How Working, Parenting, and the Ultimate in Productivity Strategies Comes Full Circle

This blog post has been a long-time-coming. People are often surprised to find out that as a marketing consultant, I tend to cover the full range of marketing services (we’re talking social media management, SEO, web design, email automations, PR, and more but that’s another post for another time!). They also are surprised at the number of clients I am able to manage joyfully and stress-free.
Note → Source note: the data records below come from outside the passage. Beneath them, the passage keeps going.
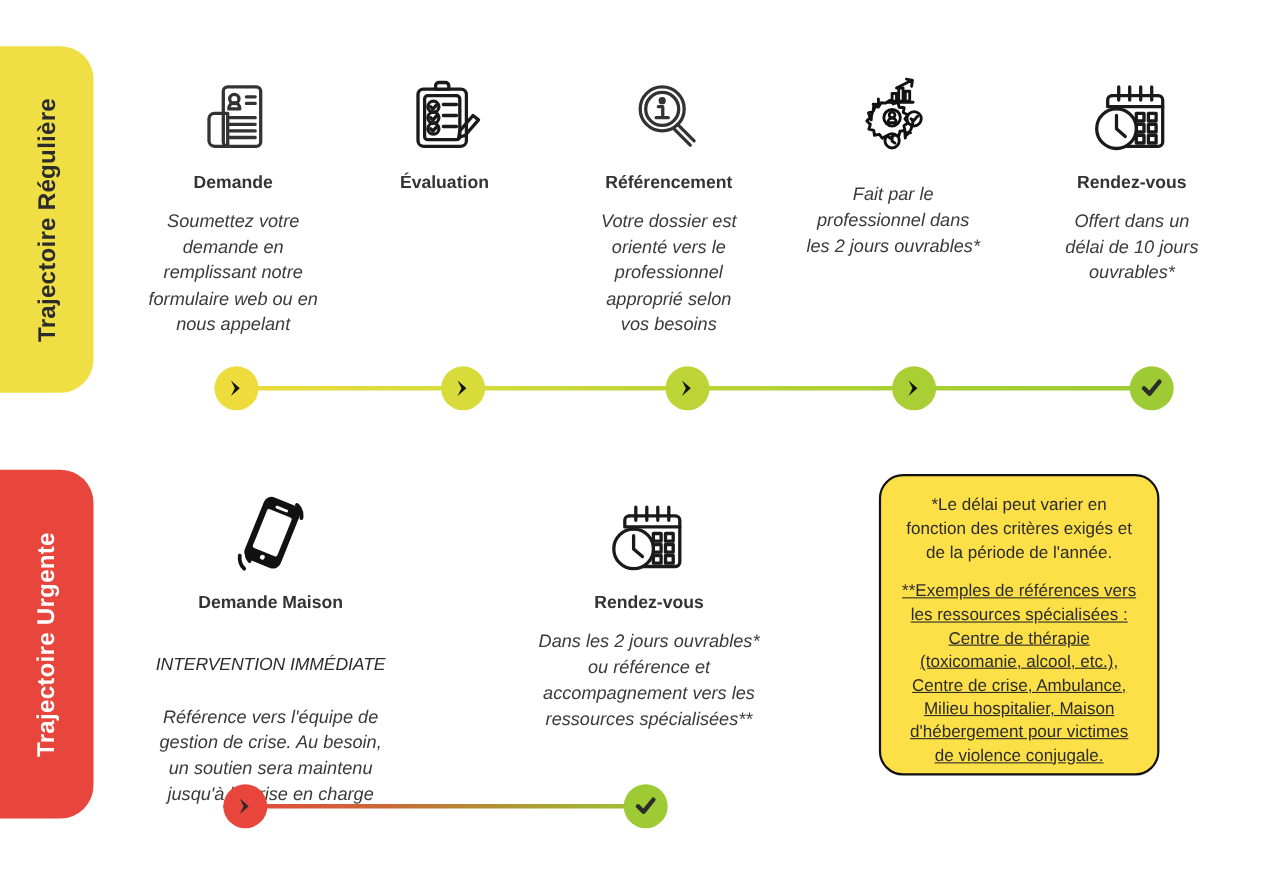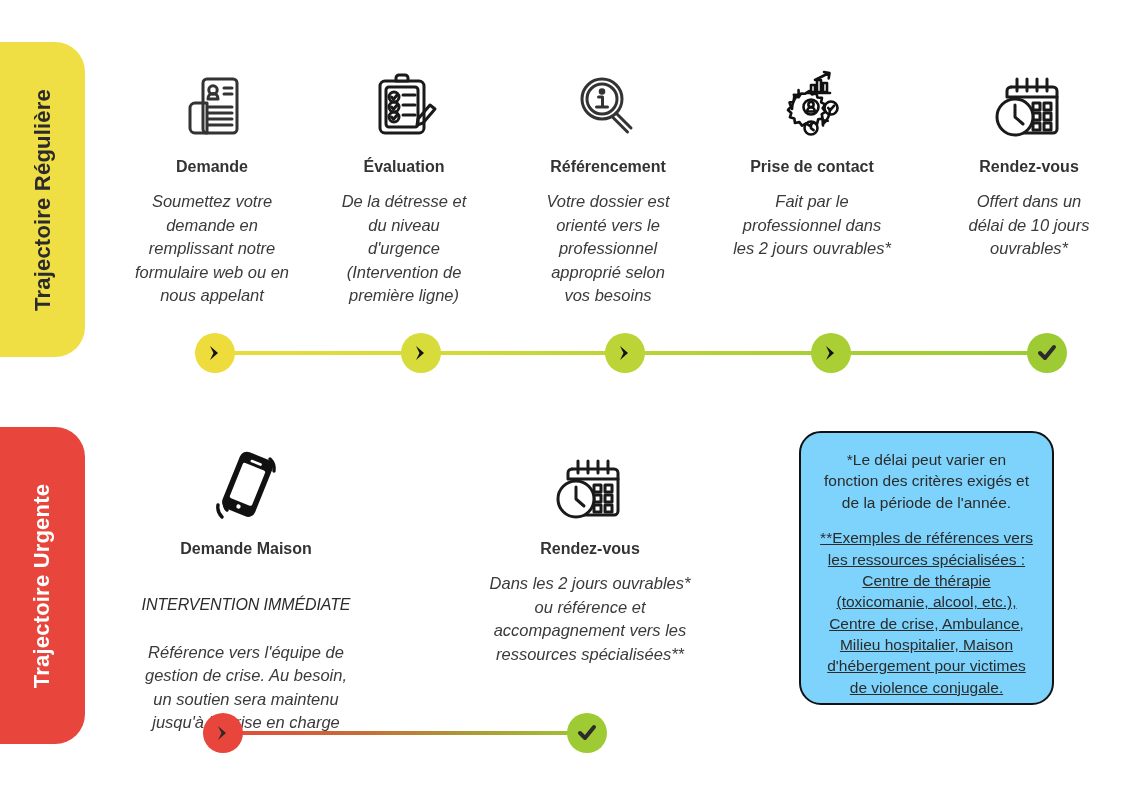--- a/index.html
+++ b/index.html
@@ -195,7 +195,6 @@
         <path d="M40 59.5 v3.8 l2.6 1.8"></path>
       </svg>
     </div>
-    <div class="title">Prise de contact</div>
     <div class="desc">Fait par le
 professionnel dans
 les 2 jours ouvrables*</div>

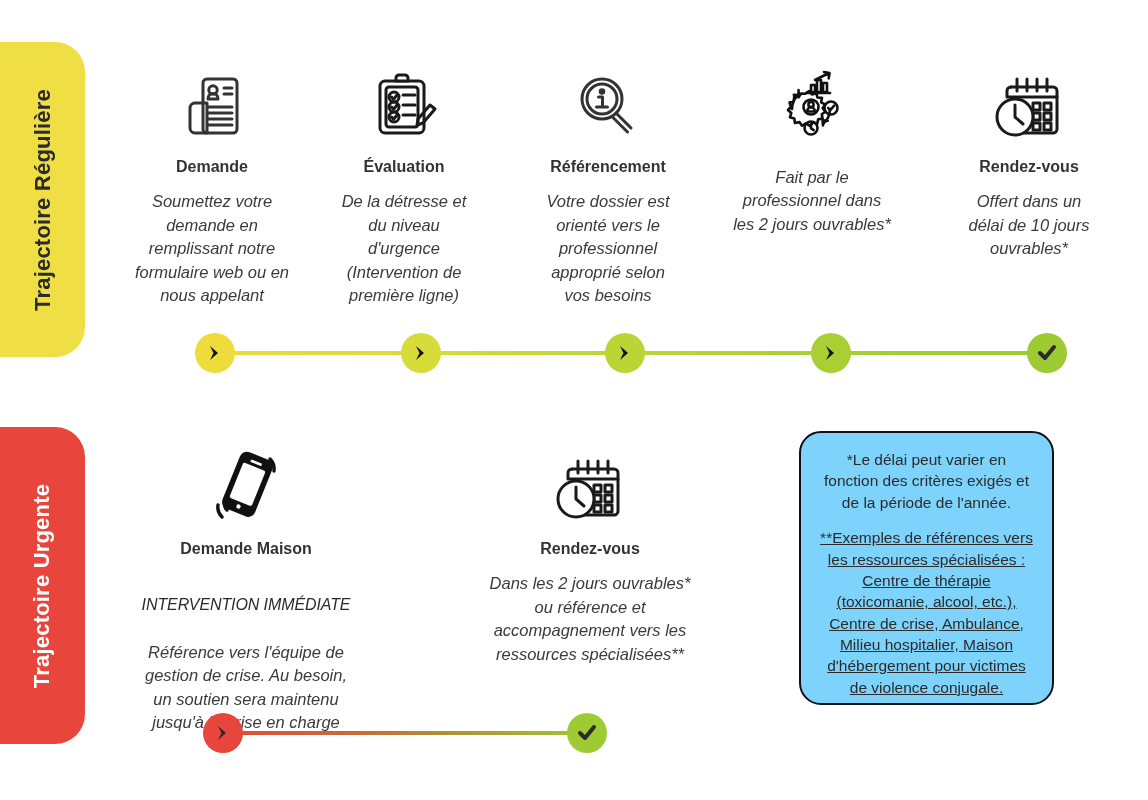--- a/index.html
+++ b/index.html
@@ -147,11 +147,6 @@
       </svg>
     </div>
     <div class="title">Évaluation</div>
-    <div class="desc">De la détresse et
-du niveau
-d'urgence
-(Intervention de
-première ligne)</div>
   </div>
 
   <div class="step" style="left:515px;top:60px;width:186px;">

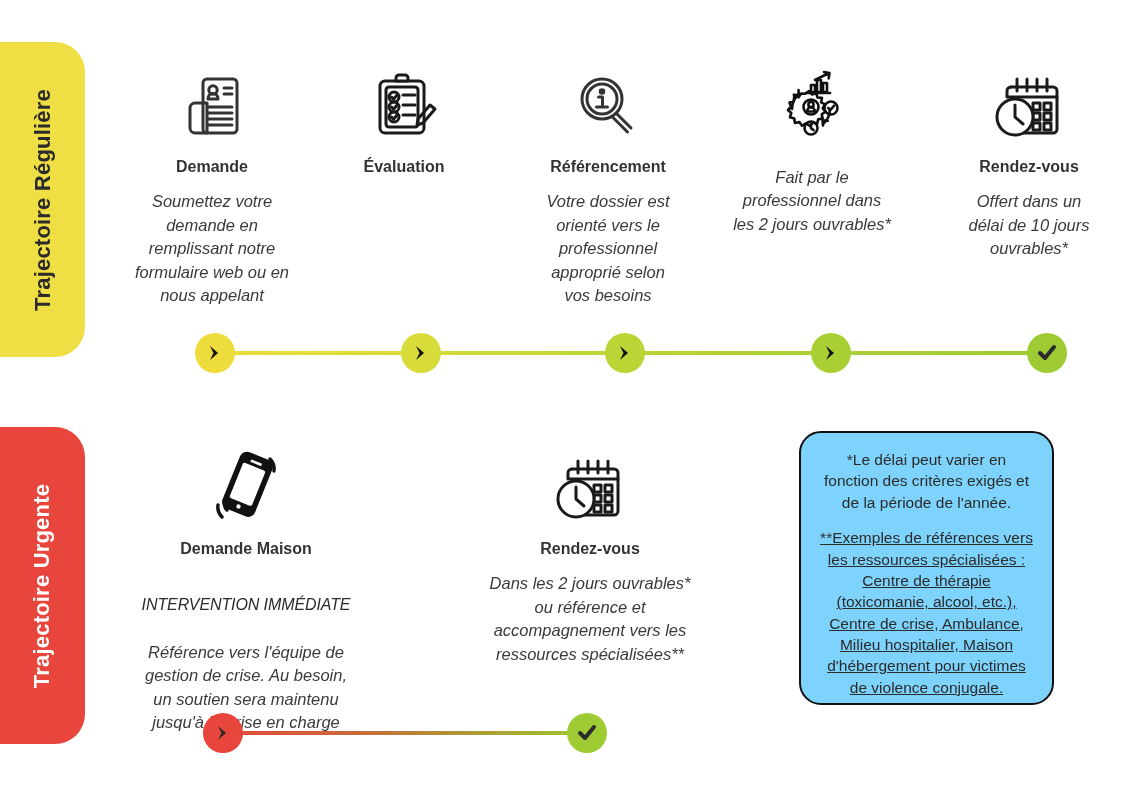--- a/index.html
+++ b/index.html
@@ -89,7 +89,7 @@
     position:absolute;
     border:2.5px solid #111111;
     border-radius:22px;
-    background:#7dd3fc;
+    background:#fde047;
     box-sizing:border-box;
     padding:16px 18px;
     text-align:center;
Then they hear about everything I take on as a parent and spouse- vocal lessons (where I also fill in at the business part-time for fun), a child in IEP services, daily trips to the swimming pool, park, or library, cooking together, improving our Fortnite squad skills, reading books together, participating in intensive GISH scavenger hunts, creating our own board games and businesses, gardening together, and basically attempting to raise my child into a loving, accepting, and decent human being who also can cook for himself and do his own laundry (he’s 9, I’m very proud!). And the all-elusive date night! We also make plenty of time for travel and to explore the awesome world that we live in.

But that’s not all! I also find time to volunteer in my community (I truly am addicted to this, I spent time as a Girl Scout Leader and have earned my Gold award in the past) and our family is extremely involved in our church community and activities. In the past, I’ve earned my MBA in marketing and pr while attempting all of the above as well.

Are you getting anxiety just thinking about how much time this all takes? I don’t blame you, but I’m going to let you in on a few secrets. I have time to do all of these things and more because I plan effectively and strategically to have a productive day each day.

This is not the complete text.